Actuellement, le prix moyen d'un litre d'essence tourne autour de 2,20 euros, tandis que celui du gazole est évalué à 2,46 euros. « Nous avons observé une baisse des coûts du pétrole », a précisé Papin au micro de RTL, implémentant ainsi un contexte d'achats avantageux réalisés durant une période de trêve annoncée. Cette baisse, si elle se réalise, devrait se traduire rapidement dans les stations-service pour le bénéfice des consommateurs.
En parallèle, les fluctuations des prix du baril de pétrole américain, qui se stabilise aux alentours de 100 dollars, soulèvent des inquiétudes quant à la durabilité du cessez-le-feu entre l'Iran et les États-Unis.
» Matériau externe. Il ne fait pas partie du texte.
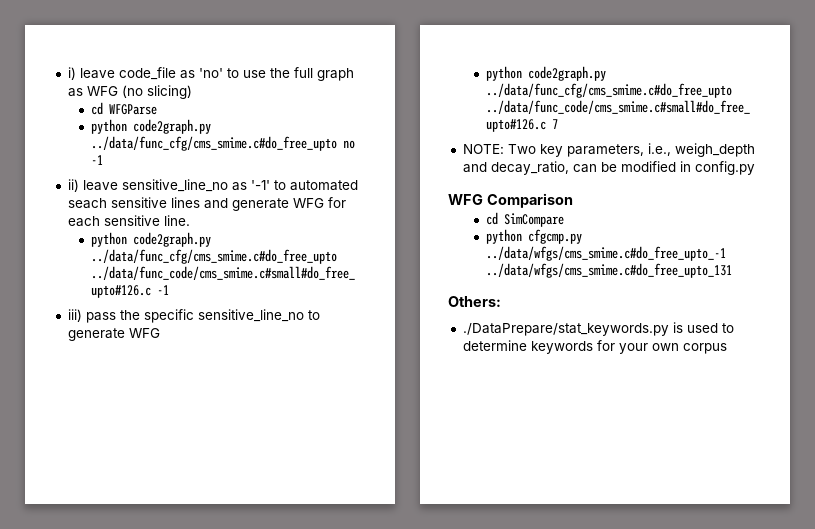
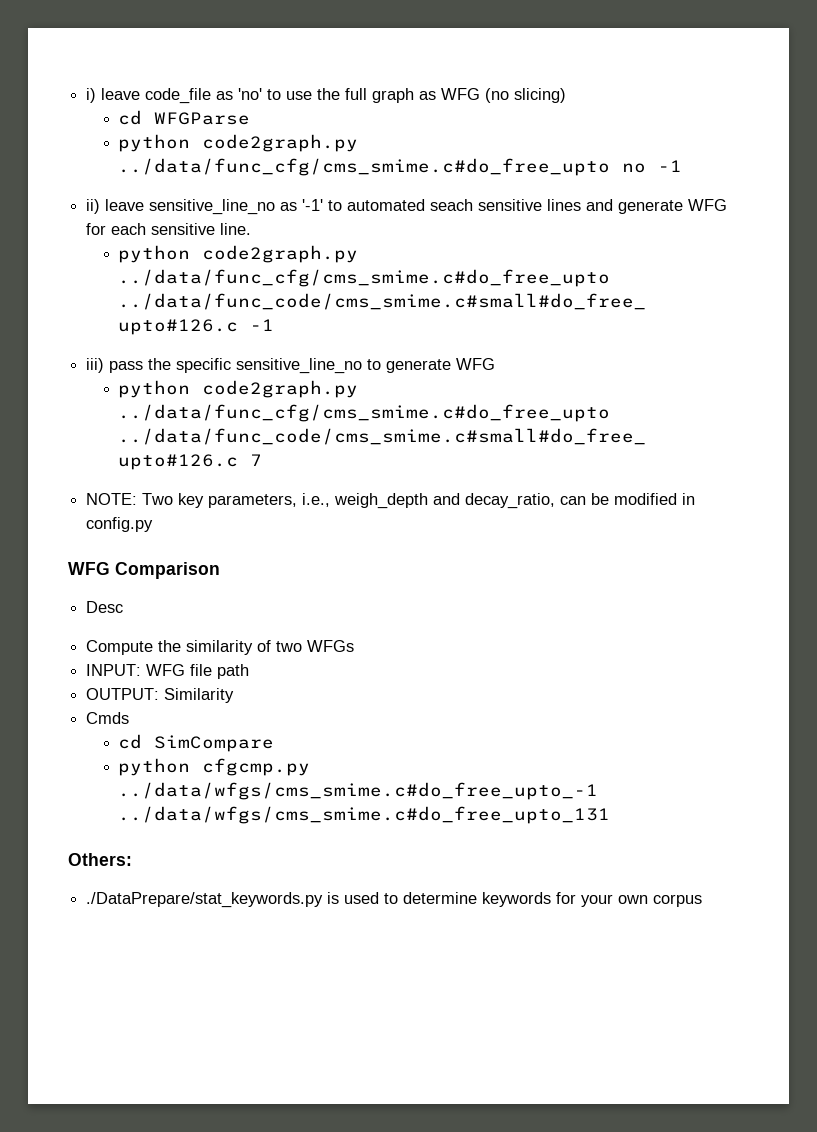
(573, 200) none -> [86,601,124,613] [86,640,355,655] [86,664,250,679] [86,688,235,703] [86,712,130,724] // Desc // Compute the similarity of two WFGs // INPUT: WFG file path // OUTPUT: Similarity // Cmds

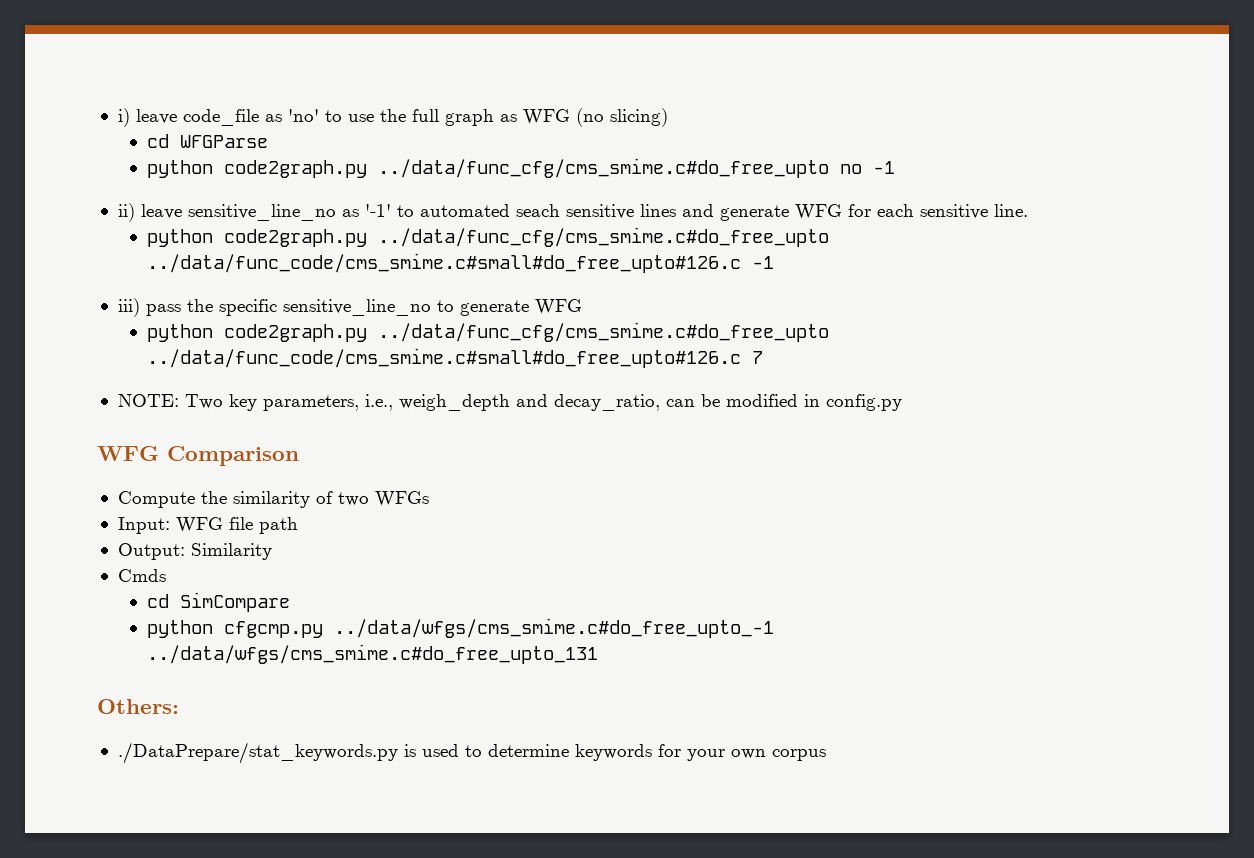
[86,601,124,613] // Desc -> (299, 456) none
[86,664,142,676] INPUT: -> [117,517,170,534] Input:
[86,688,160,700] OUTPUT: -> [117,543,185,560] Output:

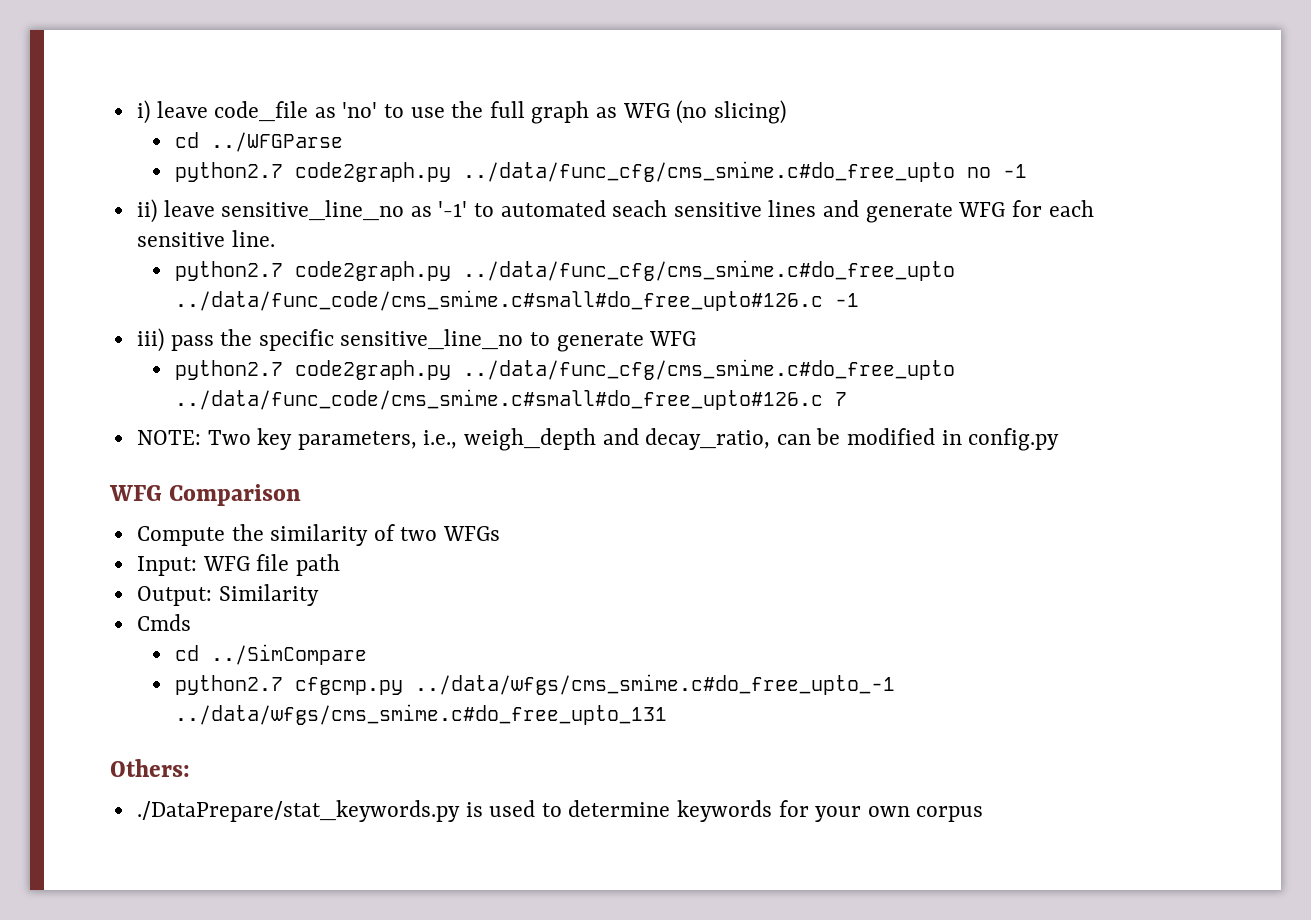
[180,135,269,148] [147,160,214,178] WFGParse // python -> [211,132,344,152] [175,162,284,182] ../WFGParse // python2.7
[147,229,214,247] python -> [175,261,284,281] python2.7
[147,324,214,342] python -> [175,360,284,380] python2.7
[180,592,291,612] [147,620,214,638] SimCompare // python -> [211,644,368,665] [175,675,284,695] ../SimCompare // python2.7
Plusieurs experts, comme ceux cités par Le Figaro, mettent en garde contre la volatilité des marchés mondiaux en matière d'énergie. « Dans le passé, des promesses de baisses n'ont pas toujours été respectées », a souligné Papin, en référence à une prédiction erronée de Michel-Edouard Leclerc qui avait avancé une baisse de 30 centimes.
Le ministre de l’Économie, Roland Lescure, a, pour sa part, informé que des discussions étaient en cours avec les distributeurs. Il a précisé que les marchés demeurent « extrêmement volatils », tout en espérant que la baisse des prix se répercutera rapidement sur le consommateur. La ministre déléguée chargée de l’Énergie, Maud Bregeon, a également empilé la pression sur les distributeurs pour garantir que les baisses de prix soient appliquées aussi vite que les hausses.
Afin d’atténuer les tensions logistiques, notamment dues au plafonnement des prix chez TotalEnergies, il est essentiel que la situation se normalise rapidement pour éviter des difficultés d'approvisionnement supplémentaires. Le citoyen, pour l’instant, attend avec impatience une nouvelle éclaircie sur le front des coûts de carburant.